За Ла Менардьером последовал Гийераг, бывший послом в Константинополе; перепробовав всех женщин на свете — ибо в любви он отнюдь не отличался постоянством, — он добрался и до меня, изображая, то ли искренно, то ли притворно, великую страсть. Восторги, отчаяние, ревность, упреки — все это он обрушил на меня, притом, столь вдохновенно, что наблюдать за ним было истинное удовольствие. Позже Гийераг подружился с Жаном Расином. Его письма, лучшие из тех, что я читала в этом роде, были в высшей степени поэтичны и бесконечно развлекали меня: в них уже тогда звучали нотки благородной скорби, которая, десять лет спустя, отметила его «Письма португальской монахини»; Гийераг опубликовал их анонимно, не желая выступать автором.
Следующим стал Беврон, хотя, может быть, это случилось и одновременно с Гийерагом: у галантных кавалеров Марэ было модно преследовать сообща одну и ту же «дичь», получая каждый свою долю, если удавалось ее загнать. Франсуа д'Аркур, маркиз де Беврон, позже наместник Нормандии, был самым молодым и знатным из моих тогдашних «умирающих»; кроме того, он мог похвастаться статной фигурою, черными глазами и темными, очень густыми и длинными волосами, и, хотя он не блистал красноречием, но умом Бог его не обидел. Однажды, очутившись со мною наедине, он сказал: «Мадам, мои взгляды и забота о вас уже довольно ясно говорят о моих чувствах, но, поскольку надобно, чтобы вы когда-нибудь ответили на мою страсть, к должен открыть ее вам; полюбите вы меня или нет, я твердо решил посвятить вам всю мою жизнь». Он и в самом деле долго томился по мне, а, впрочем, вел себя кротко и прилично, и, в конце концов, сделался моим преданным другом; я никогда не забывала его в дальнейшем и воспользовалась моим возвышением, чтобы облагодетельствовать его семью: так, мне удалось назначить его сестру, госпожу д'Арпажон, фрейлиною дофины.
Кроме этого заслуженного человека и тех, кого я назвала ранее, вокруг меня вращалось несколько более скромных планет, почитавших меня своим солнцем — Шарлеваль, Менаж, Бошато. Я же едва удостаивала их своим вниманием; «жестокость» моя вскоре приобрела такую известность, что мадемуазель де Скюдери посвятила ей стихотворение и показала его моему мужу. На что он отвечал ей следующим:
Это означало, что ревность его не мучит и что он вполне вверяет моей добродетели заботу о своей чести. Однако, ни мой доверчивый супруг, ни мои воздыхатели не заметили, что сама я томлюсь по Миоссенсу, и что именно эта нежная привязанность является причиною моего строгого отпора всем им.
Единственным, кто заподозрил истину, оказался юноша, странным образом посвященный в сердечную науку много лучше всех этих блестящих господ, — вероятно, оттого, что он питал ко мне более искреннюю привязанность; это был мой племянник «на пуатевинский манер» Луи Потье; воспользовавшись моим разрешением входить к нам в любое время дня, он явился, дабы упрекнуть меня в слабости к маршалу.

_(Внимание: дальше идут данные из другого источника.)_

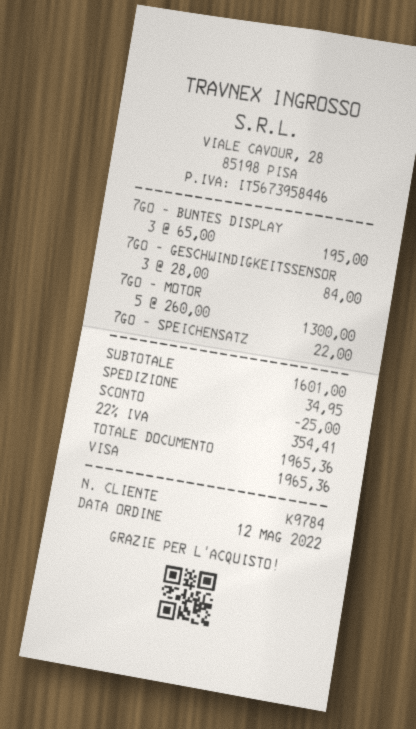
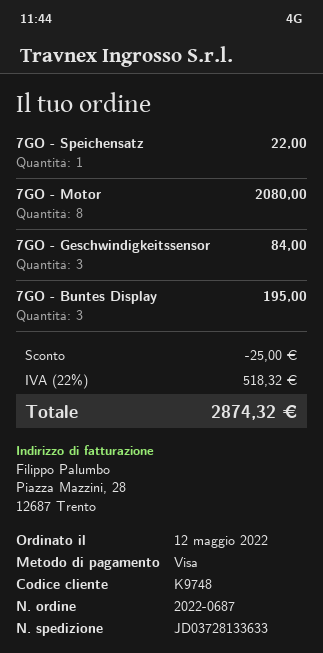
customer number: K9784 -> K9748
7GO - MOTOR: 5 for 1300.00 -> 8 for 2080.00
shipping: 34.95 -> none
tax: 22% = 354.41 -> 22% = 518.32
total: 1965.36 -> 2874.32

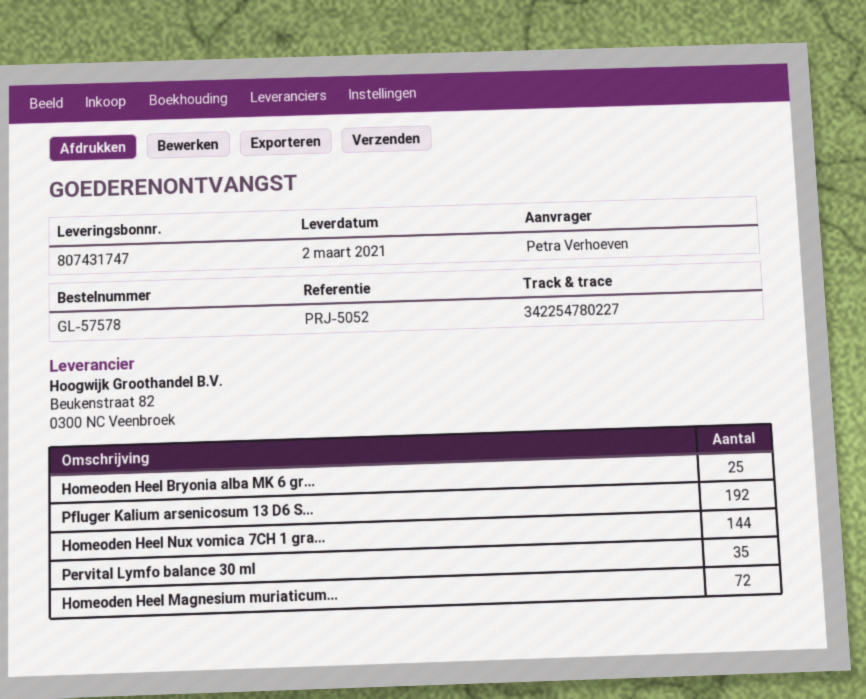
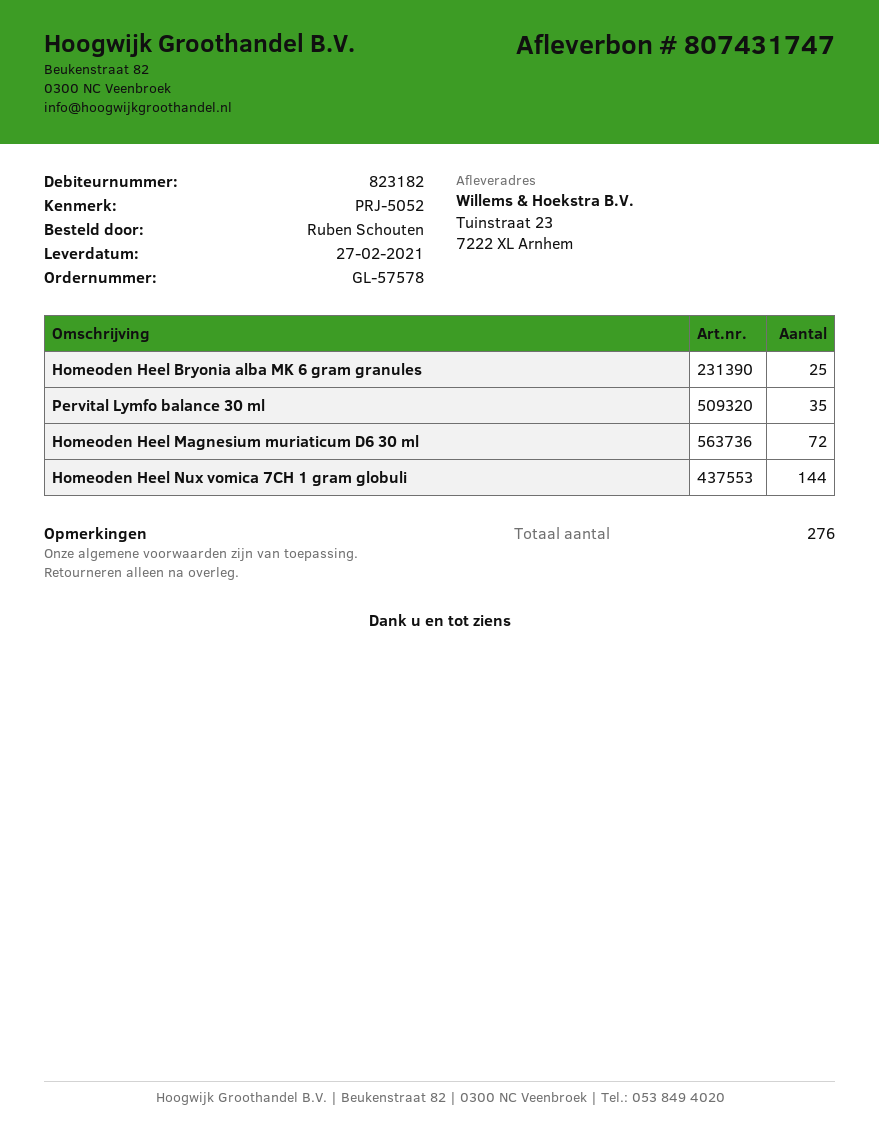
delivery date: 2021-03-02 -> 2021-02-27
ordered by: Petra Verhoeven -> Ruben Schouten
Pfluger Kalium arsenicosum 13 D6 S...: 192 -> none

Отведя меня к окну, он сказал: «Тетушка, как бы я хотел, чтобы вы увидели себя, когда беседуете с Миоссенсом, — вы прямо таете от умиления! Не могу понять, что вы нашли в этом безмозглом вояке. Ведь он не любит вас, ему нравятся либо женщины вроде Нинон, либо знатные дамы, такие как госпожа де Роган, вы же — ни то, ни другое и понапрасну теряете время. Вдобавок, весь Париж знает, куда направлены его вожделения. И он назвал мне имя, которого я доселе не слышала. Помню, в ту самую минуту я глядела на белую скатерть, покрывавшую обеденный стол, и, потрясенная словами бедного мальчика, пронзившими мне сердце, заметила на ней, между блюдом с устрицами, присланными Бошато, и золотистым паштетом, подарком д'Эльбена, большое красное винное пятно; я подумала, что надобно сменить скатерть, не то меня сочтут неряхою. С той поры при виде красного пятна на белой скатерти мне всегда чудится, что это кровь моего раненого сердца.